[Source data]

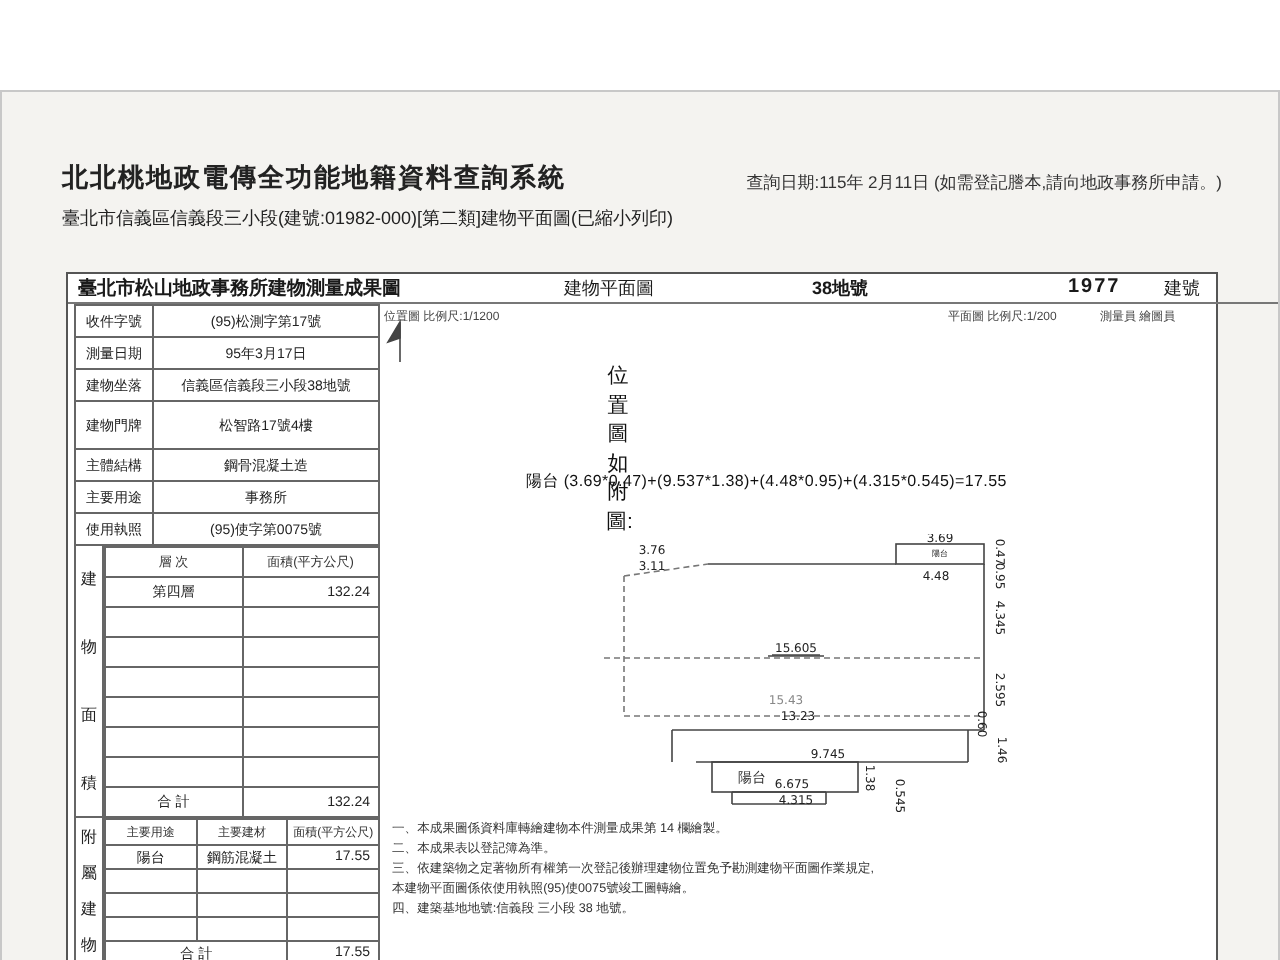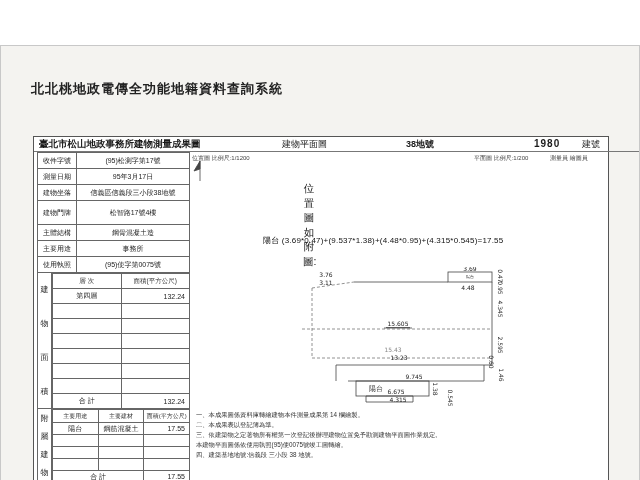--- a/index.html
+++ b/index.html
@@ -53,29 +53,31 @@
   line,path,rect.box{stroke:#444;stroke-width:0.8;fill:none;}
   .dash{stroke-dasharray:3,2;stroke:#777;}
 </style>
 </head>
 <body>
 
 <div class="screen">
 
   <div class="app-header">
     <div class="app-title">北北桃地政電傳全功能地籍資料查詢系統</div>
+    <div class="query-date">查詢日期:115年 2月11日 (如需登記謄本,請向地政事務所申請。)</div>
+    <div class="app-subtitle">臺北市信義區信義段三小段(建號:01982-000)[第二類]建物平面圖(已縮小列印)</div>
   </div>
 
   <div class="sheet">
 
     <div class="form-header">
       <span class="fh office">臺北市松山地政事務所建物測量成果圖</span>
       <span class="fh section">建物平面圖</span>
       <span class="fh land">38地號</span>
-      <span class="fh bno">1980</span>
+      <span class="fh bno">1977</span>
       <span class="fh bno-label">建號</span>
     </div>
 
     <span class="tiny" style="left:158px;top:17px;">位置圖 比例尺:1/1200</span>
     <span class="tiny" style="left:440px;top:17px;">平面圖 比例尺:1/200</span>
     <span class="tiny" style="left:516px;top:17px;">測量員  繪圖員</span>
 
     <div class="north">
       <svg width="16" height="24" viewBox="0 0 16 24">
         <line x1="8" y1="2" x2="8" y2="22"></line>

## What you should do
Only lines holding the word "stroke" belong in the answer; copy all of them from the records.

## Solution
   line,path,rect.box{stroke:#444;stroke-width:0.8;fill:none;}
   .dash{stroke-dasharray:3,2;stroke:#777;}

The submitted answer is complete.